Dans cette performance portée par une énergie d’urgence, Mohamed Toukabri démantèle les hiérarchies inscrites dans les corps. Il crée un espace où les traditions dialoguent sans s’annuler, où les danses habituellement reléguées en marge peuvent tenir tête aux formes académiques sacralisées.
Une invitation à réimaginer

Le titre, long comme une ritournelle, résonne aussi comme un avertissement. L’histoire est là, tapie dans les gestes d’aujourd’hui. Chaque danse transmise, chaque code entretenu ou oublié, façonne le paysage de demain. Et nous sommes toutes et tous impliqués dans cette réécriture.
Ce solo n’apporte pas de réponses. Mais il ouvre un espace où l’imaginaire peut se décoloniser, où l’on peut réapprendre à voir, à écouter. L’artiste revendique ici une voix chorégraphique propre, ancrée, mais libre.
Encore fébrile, bien que le geste soit maîtrisé, la performance instille en chacun de nombreux questionnements sur notre manière de regarder l’autre. La confrontation avec le public devrait permettre d’affiner les contours, de fluidifier les enchaînements et de déployer toute la force du propos.
Ce moment suspendu, où la lumière — crue, tamisée ou irisée — redéfinit en permanence un terrain de jeu mouvant, agit comme une invitation à traverser les frontières, à accueillir les corps et les langues dans toute leur complexité. À laisser chaque danse, chaque histoire, exister pleinement.

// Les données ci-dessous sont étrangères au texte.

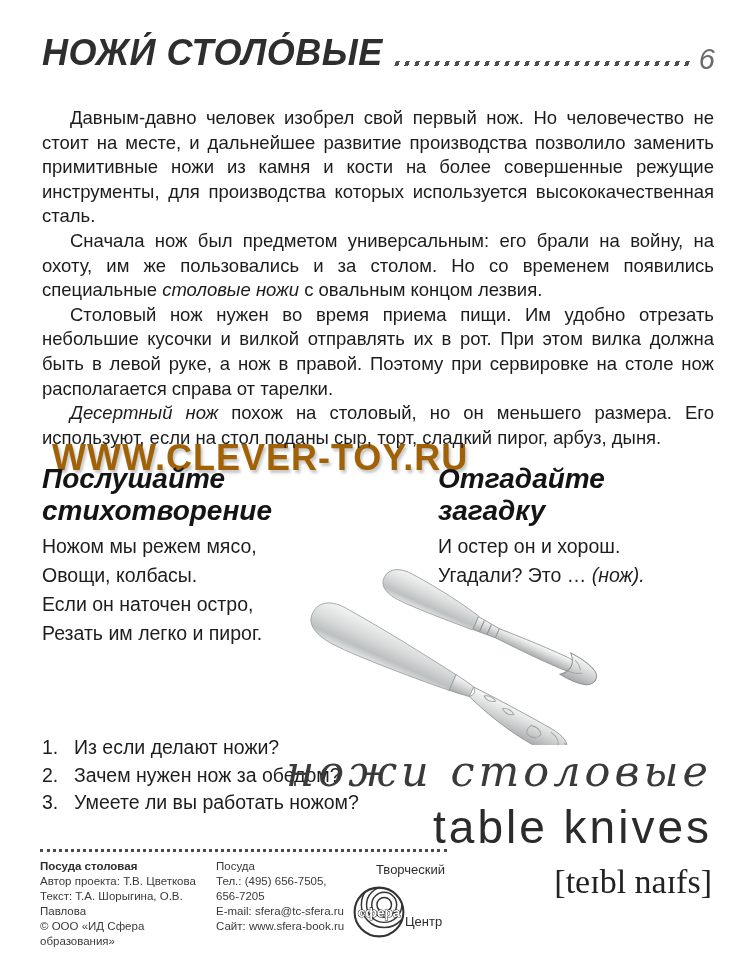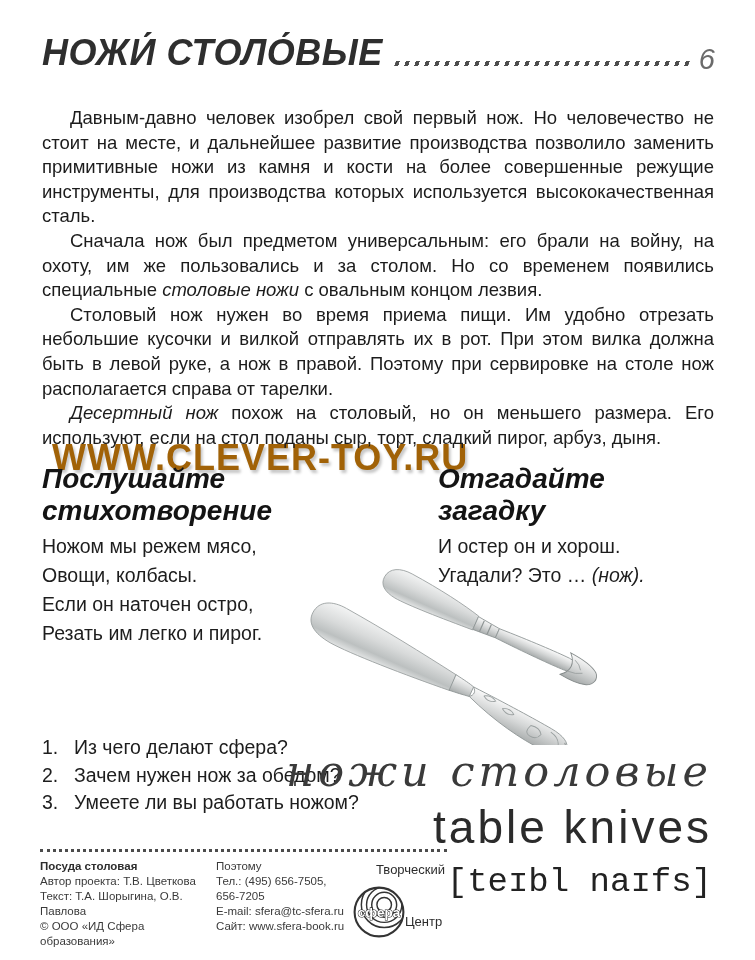--- a/index.html
+++ b/index.html
@@ -134,7 +134,7 @@
   <div class="questions">
     <div class="q-row">
       <span class="q-num">1.</span>
-      <span>Из чего делают сфера?</span>
+      <span>Из если делают ножи?</span>
     </div>
     <div class="q-row">
       <span class="q-num">2.</span>

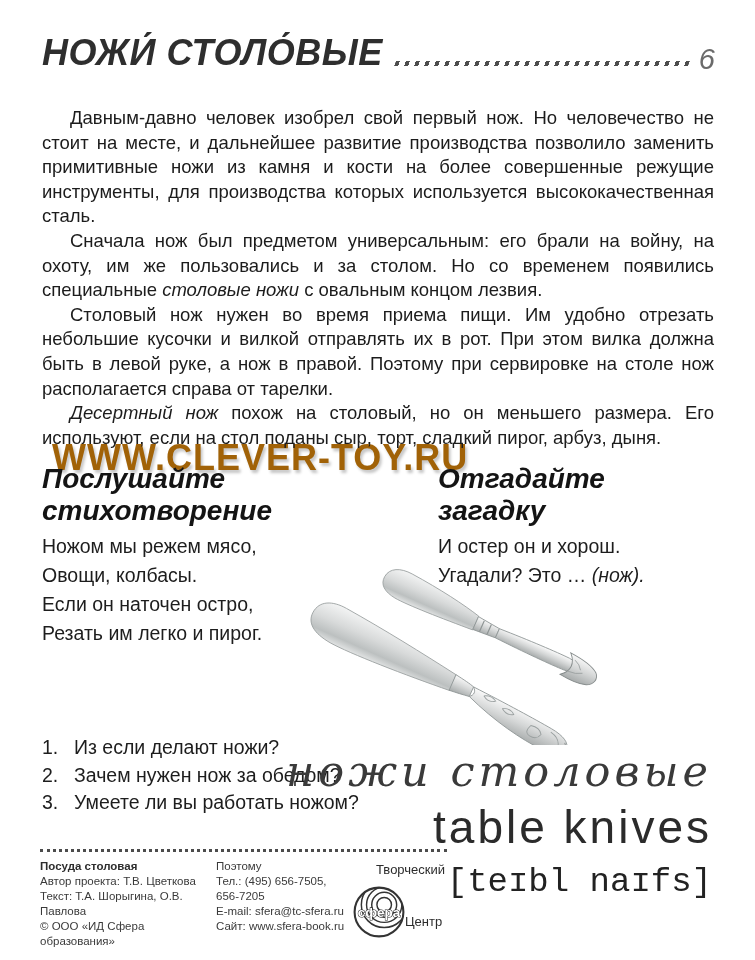--- a/index.html
+++ b/index.html
@@ -162,7 +162,7 @@
         <div>© ООО «ИД Сфера образования»</div>
       </div>
       <div class="f-col2">
-        <div>Поэтому</div>
+        <div>Посуда</div>
         <div>Тел.: (495) 656-7505, 656-7205</div>
         <div>E-mail: sfera@tc-sfera.ru</div>
         <div>Сайт: www.sfera-book.ru</div>

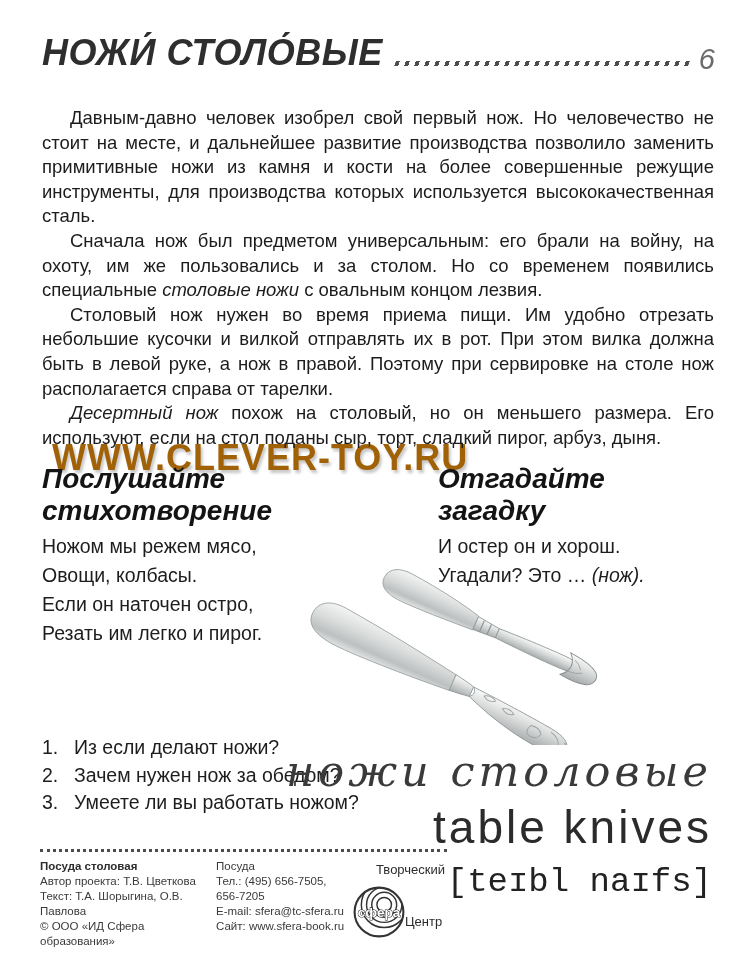--- a/index.html
+++ b/index.html
@@ -48,7 +48,7 @@
   .vocab-ru { font-family:"DejaVu Serif", cursive; font-style:italic; font-weight:normal;
     font-size:43px; line-height:56px; letter-spacing:4px; color:#3a3a3a; }
   .vocab-en { font-size:46px; line-height:57px; letter-spacing:3px; color:#2b2b2b; }
-  .vocab-tr { font-family:Liberation Mono, monospace; font-size:34px; line-height:52px; color:#222; }
+  .vocab-tr { font-family:Liberation Serif, serif; font-size:34px; line-height:52px; color:#222; }
 
   
   .footer { position:absolute; left:40px; top:849px; width:407px; z-index:1; }

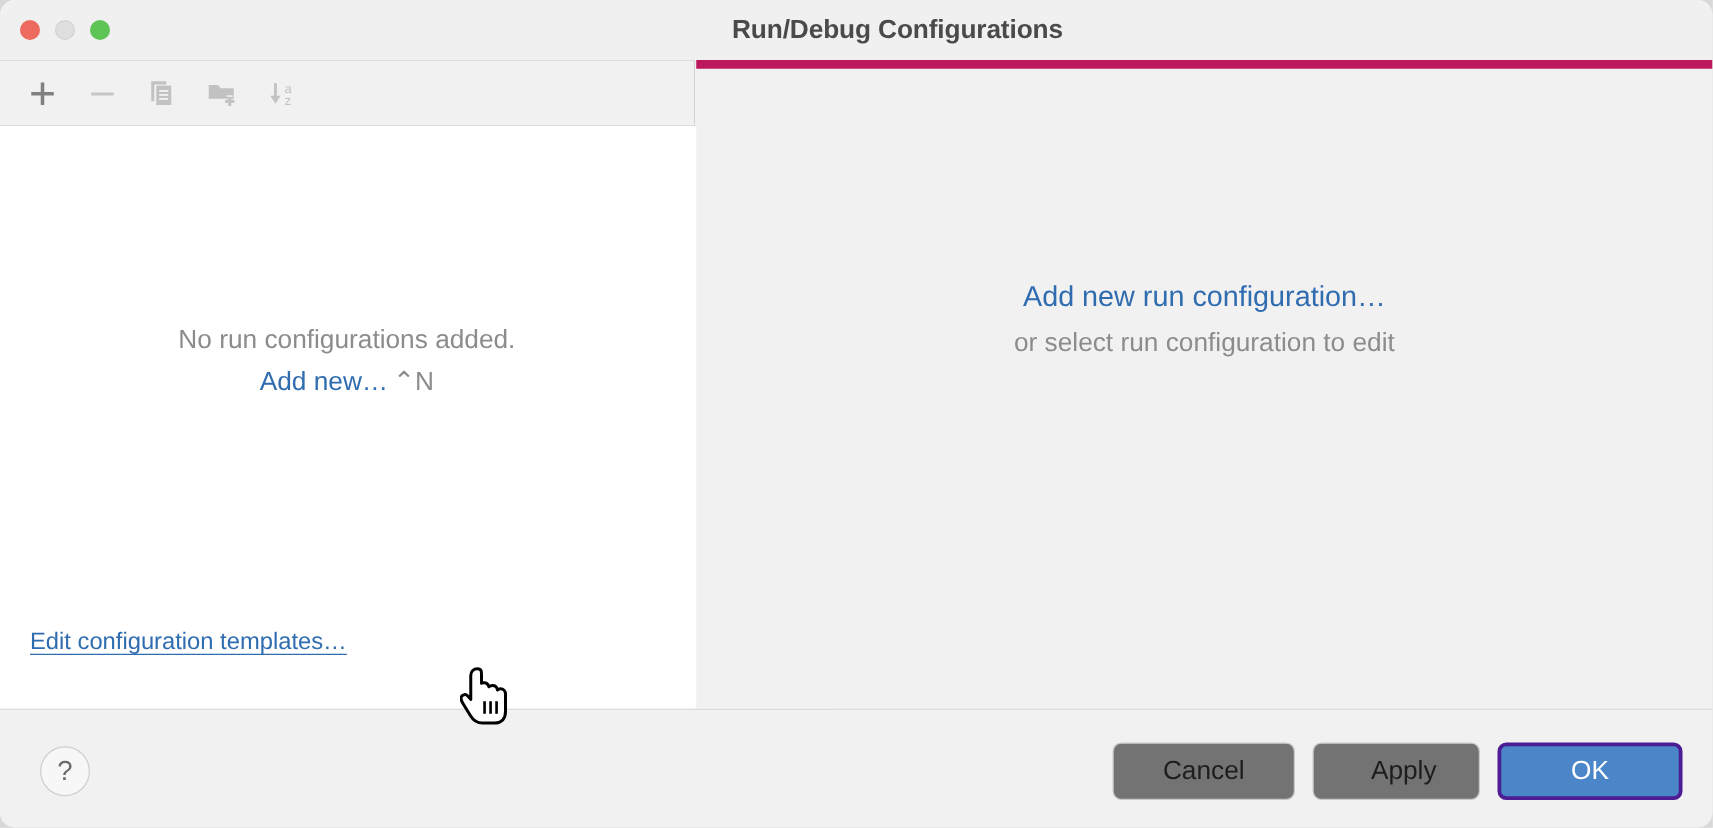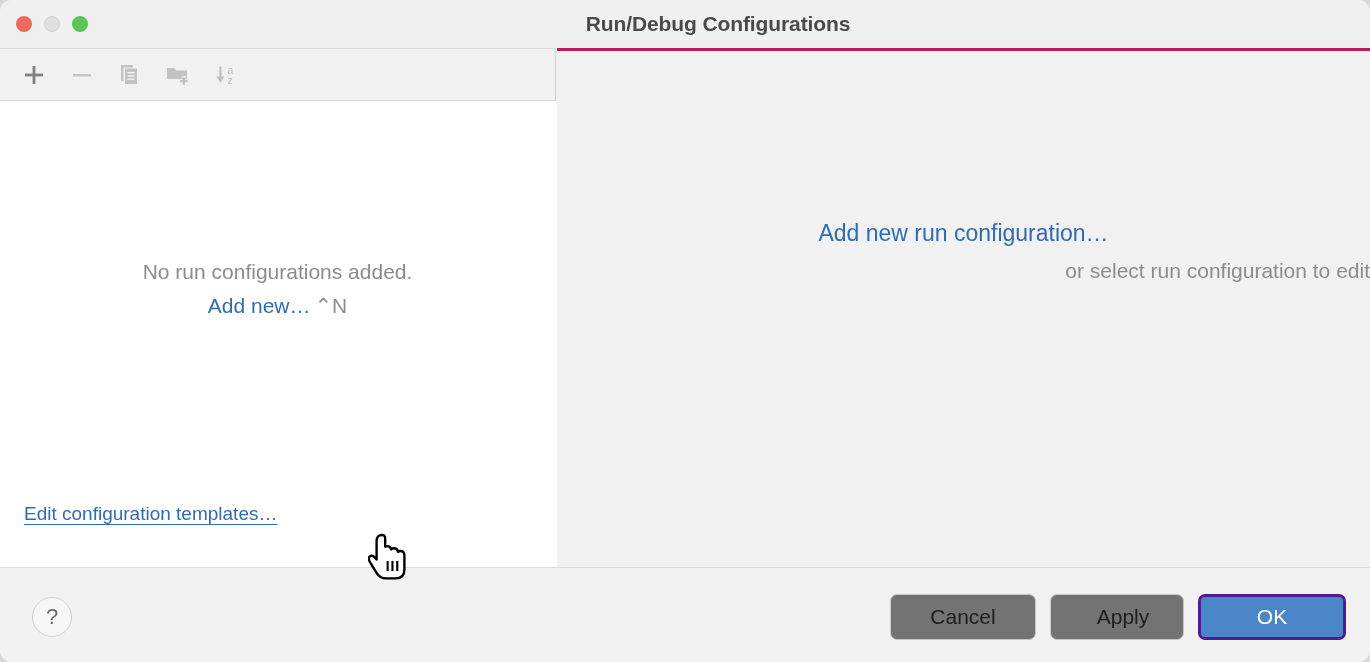--- a/index.html
+++ b/index.html
@@ -144,7 +144,7 @@
     width: 813px;
     height: 519px;
     background: #f1f1f1;
-    border-top: 3px solid #be185d;
+    border-top: 7px solid #be185d;
     box-sizing: border-box;
   }
 

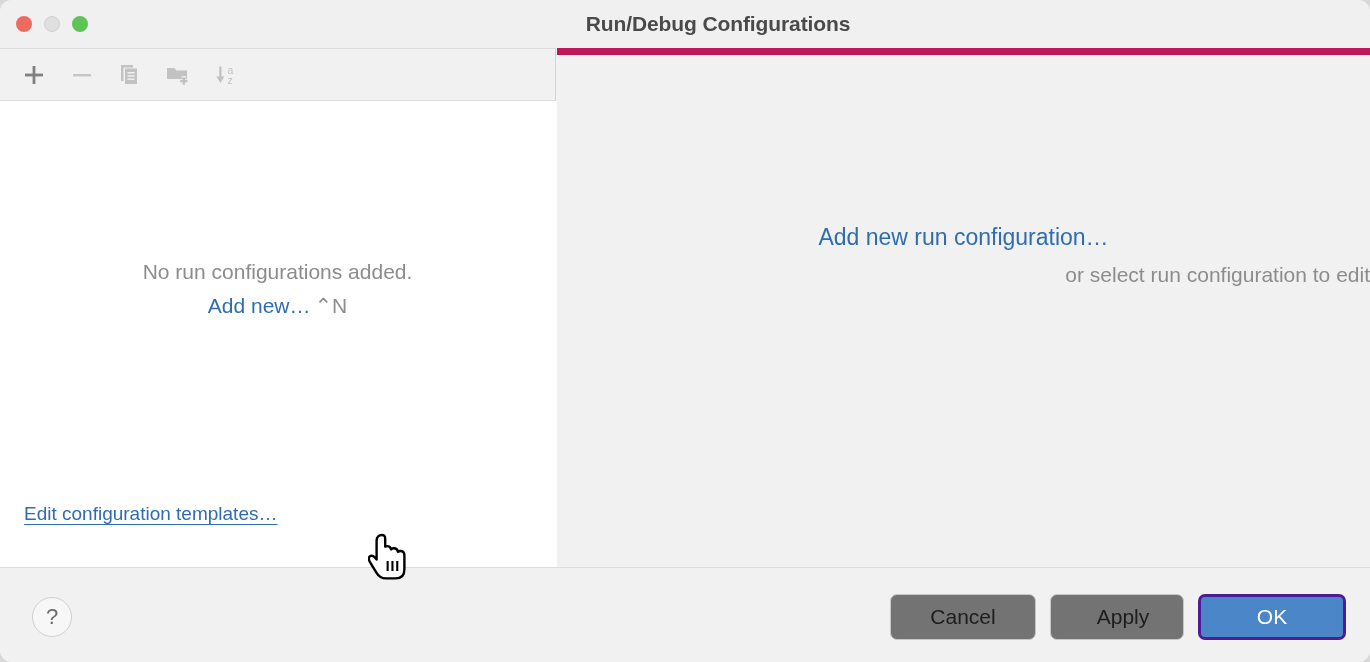--- a/index.html
+++ b/index.html
@@ -163,7 +163,6 @@
     font-size: 21px;
     color: #8c8c8c;
     line-height: 36px;
-    text-align: right;
   }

Every-body-knows-what-tomorrow-brings-and-we-all-know-what-happened-yesterday de Mohamed Toukabri
Création les 11 et 12 juin 2025 à la Friche la Belle de Mai – Grand plateau, dans le cadre des Rencontres à l’Échelle
durée 1h environ
Tournée
24 juin 2025 aux Latitudes Contemporaines, Lille
4 et 5 juillet 2025 aux Julidans, Amsterdam (Pays-Bas)
10 au 19 juillet 2025 aux Hivernales, dans le cadre du Festival d’Avignon
20 septembre 2025 au KAAP – Bruges (Belgique)
23 et 24 octobre 2025 au beursschouwburg, Bruxelles (Belgique)
29 et 30 octobre 2024 au Viernulvier, Gant (Belgique)
5 novembre 2025 au Theater Antigone, Courtrai (Belgique)
20 novembre 2025 au Corso, Anvers (Belgique)
22 novembre 2025 au CC Sint-Niklaas, Sint-Niklaas (Belglque)
27 novembre 2025 au CC De Factorij – Zaventem (Belgique)
24 au 28 mars 2026 au Théâtre Les Tanneurs, Bruxelles (Belgique)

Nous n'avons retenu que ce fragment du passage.